> Problem details
No pictures go into the copy. Write out exactly the lines below from the one containing "[214,315,231,324] 45 -> [341,127,361,139] 35" through the one containing "[253,44,278,53] v5' ->".

> Records for the exercise
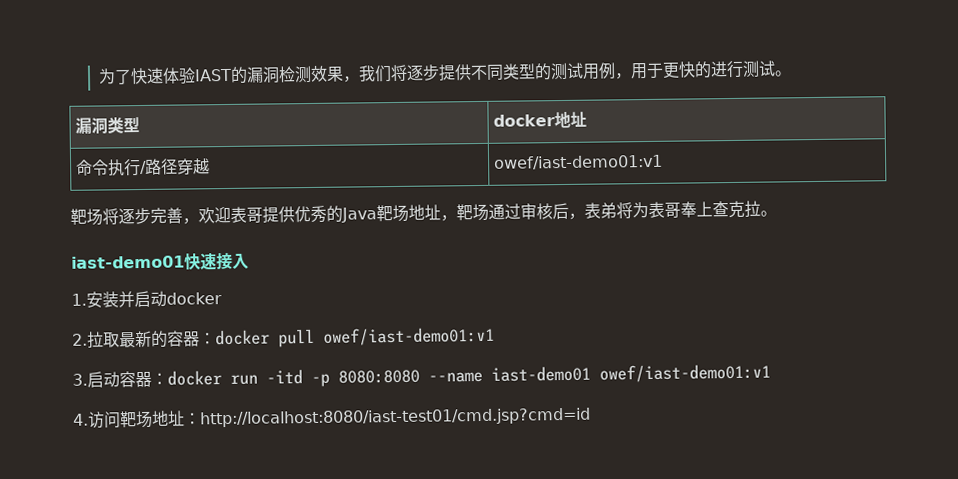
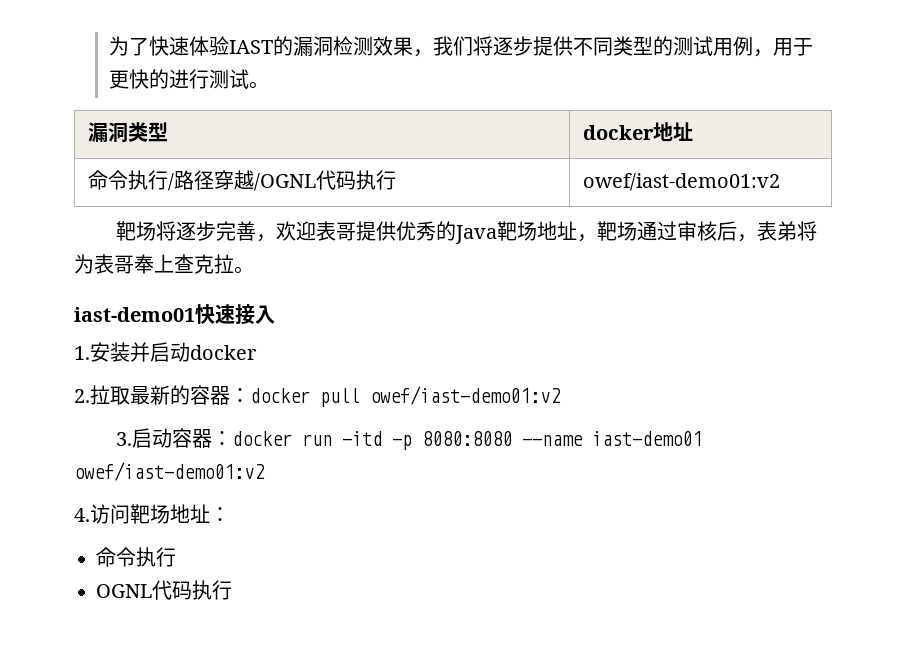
[494,154,664,170] | owef/iast-demo01:v1 -> [253,170,396,191] [582,173,780,191] /OGNL代码执行 | owef/iast-demo01:v2
[323,326,495,346] owef/iast-demo01:v1 -> [370,386,561,405] owef/iast-demo01:v2
[599,363,771,383] owef/iast-demo01:v1 -> [74,462,265,481] owef/iast-demo01:v2
[200,407,591,428] http://localhost:8080/iast-test01/cmd.jsp?cmd=id -> [96,547,176,567] [96,580,232,600] // 命令执行 // OGNL代码执行

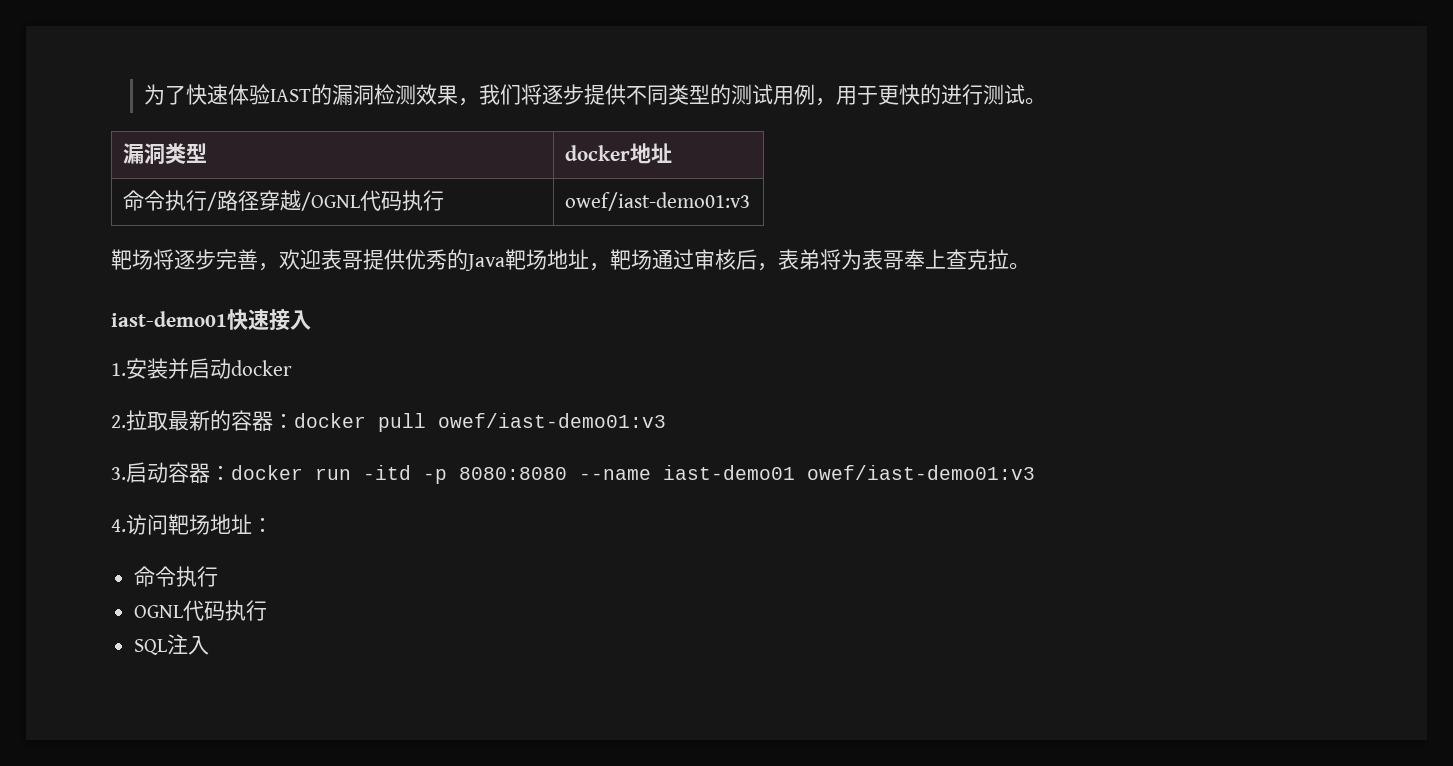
[582,173,780,191] owef/iast-demo01:v2 -> [565,192,751,211] owef/iast-demo01:v3
[370,386,561,405] owef/iast-demo01:v2 -> [438,413,666,428] owef/iast-demo01:v3
[74,462,265,481] owef/iast-demo01:v2 -> [807,465,1035,480] owef/iast-demo01:v3
(232, 590) none -> [134,634,210,655] // SQL注入

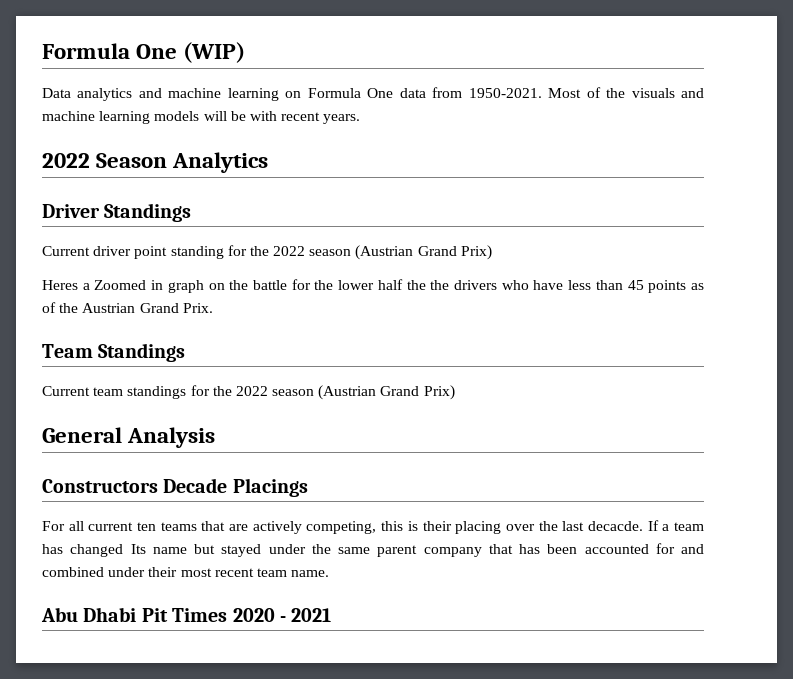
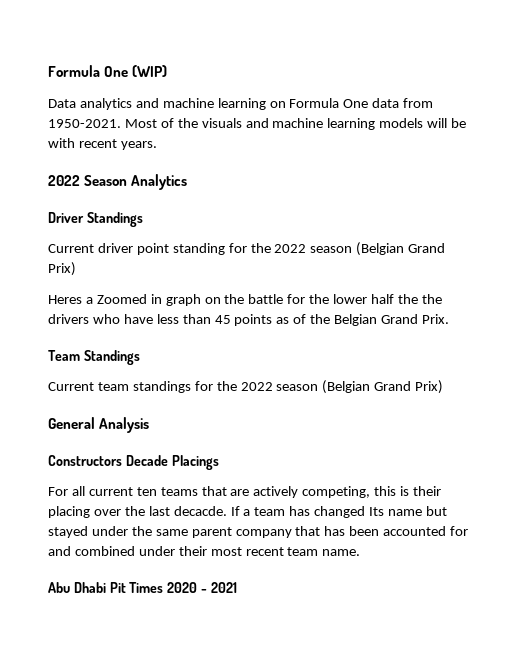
[355,245,414,260] (Austrian -> [356,242,405,256] (Belgian
[82,303,136,313] Austrian -> [334,314,378,326] Belgian
[318,385,377,400] (Austrian -> [322,380,371,394] (Belgian

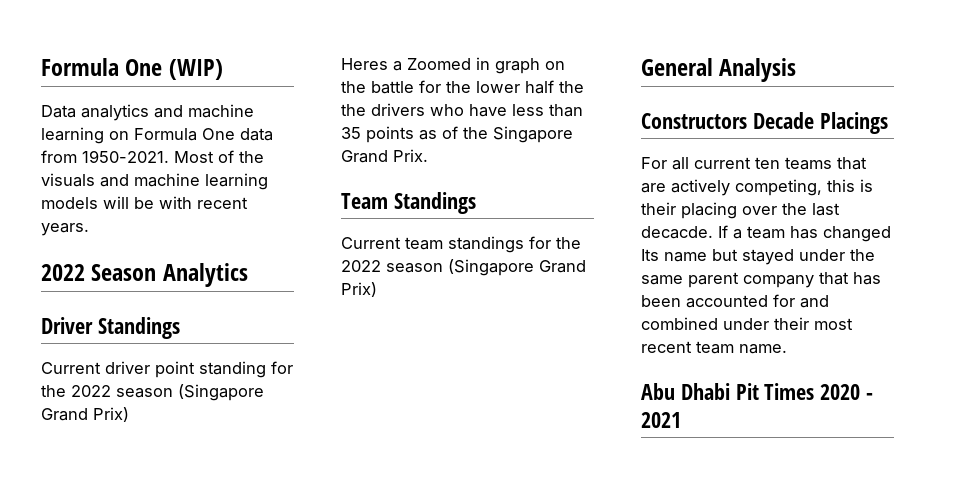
[356,242,405,256] (Belgian -> [178,384,264,401] (Singapore
[214,315,231,324] 45 -> [341,127,361,139] 35
[334,314,378,326] Belgian -> [493,126,573,143] Singapore
[322,380,371,394] (Belgian -> [448,259,534,276] (Singapore

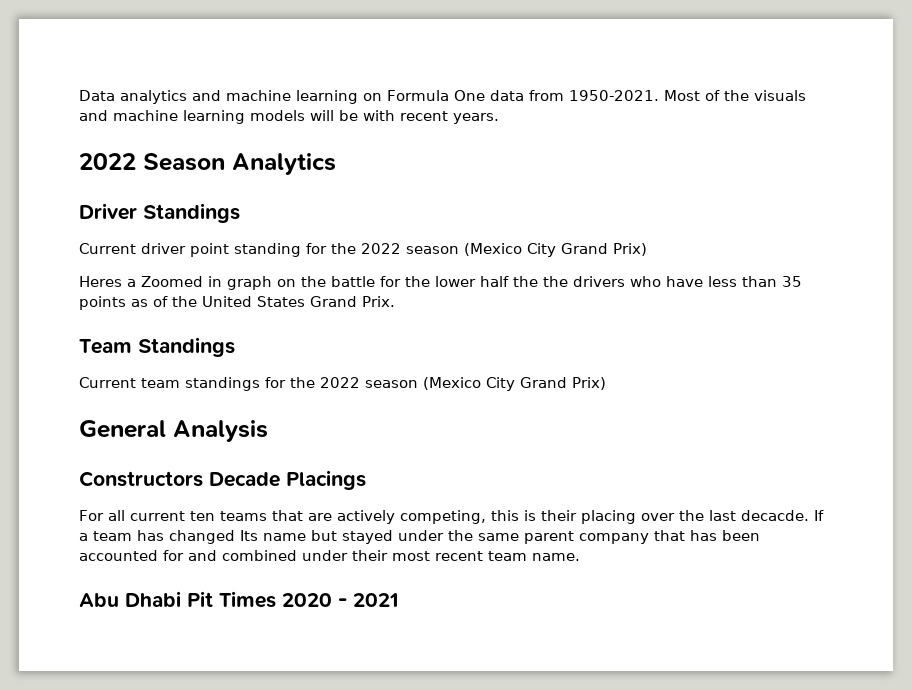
[41,58,223,80] Formula One (WIP) // -> (79, 95) none
[178,384,264,401] (Singapore -> [464,243,556,257] (Mexico City
[493,126,573,143] Singapore -> [202,296,305,307] United States
[448,259,534,276] (Singapore -> [423,377,515,391] (Mexico City

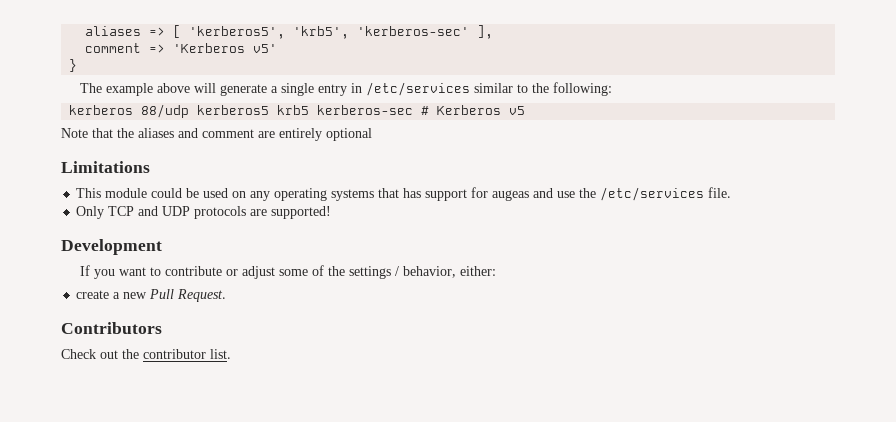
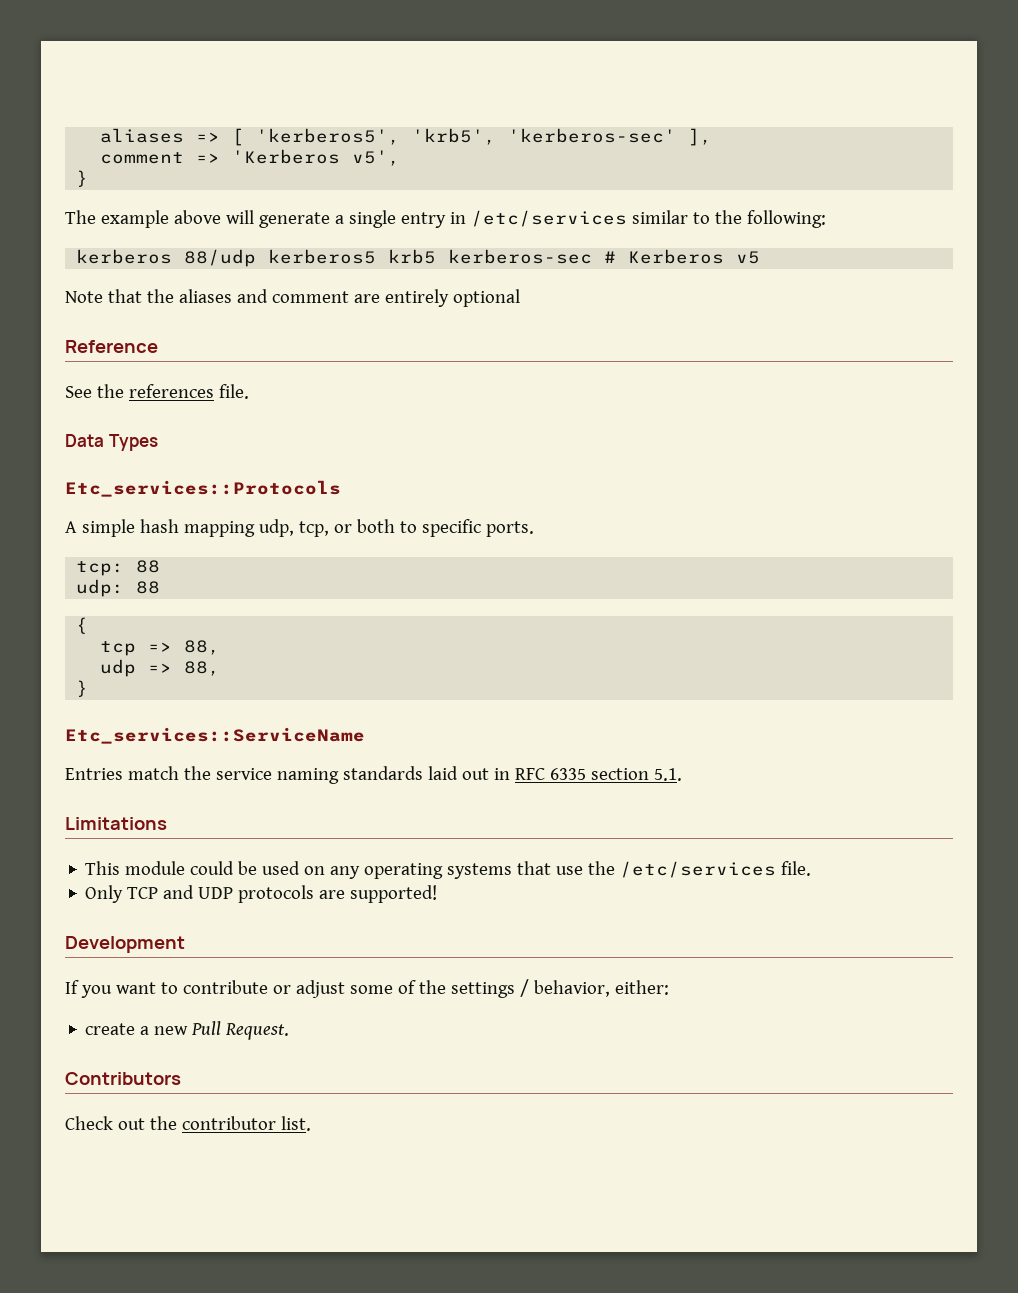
[253,44,278,53] v5' -> [352,150,401,166] v5',
(372, 134) none -> [65,340,158,353] [65,384,249,399] [65,434,158,451] [65,480,341,497] [65,519,534,537] [76,560,161,576] [76,579,161,597] [76,617,89,634] [100,640,221,656] [100,659,221,677] [76,680,89,697] [65,727,365,744] [65,766,682,784] // Reference // See the references file. // Data Types // Etc_services::Protocols // A simple hash mapping udp, tcp, or both to specific ports. // tcp: 88 // udp: 88 // { // tcp => 88, // udp => 88, // } // Etc_services::ServiceName // Entries match the service naming standards laid out in RFC 6335 section 5.1.
[403,187,554,201] has support for augeas and -> (552, 868) none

> Expected answer
[214,315,231,324] 45 -> [341,127,361,139] 35
[334,314,378,326] Belgian -> [493,126,573,143] Singapore
[322,380,371,394] (Belgian -> [448,259,534,276] (Singapore

[41,58,223,80] Formula One (WIP) // -> (79, 95) none
[178,384,264,401] (Singapore -> [464,243,556,257] (Mexico City
[493,126,573,143] Singapore -> [202,296,305,307] United States
[448,259,534,276] (Singapore -> [423,377,515,391] (Mexico City

[253,44,278,53] v5' -> [352,150,401,166] v5',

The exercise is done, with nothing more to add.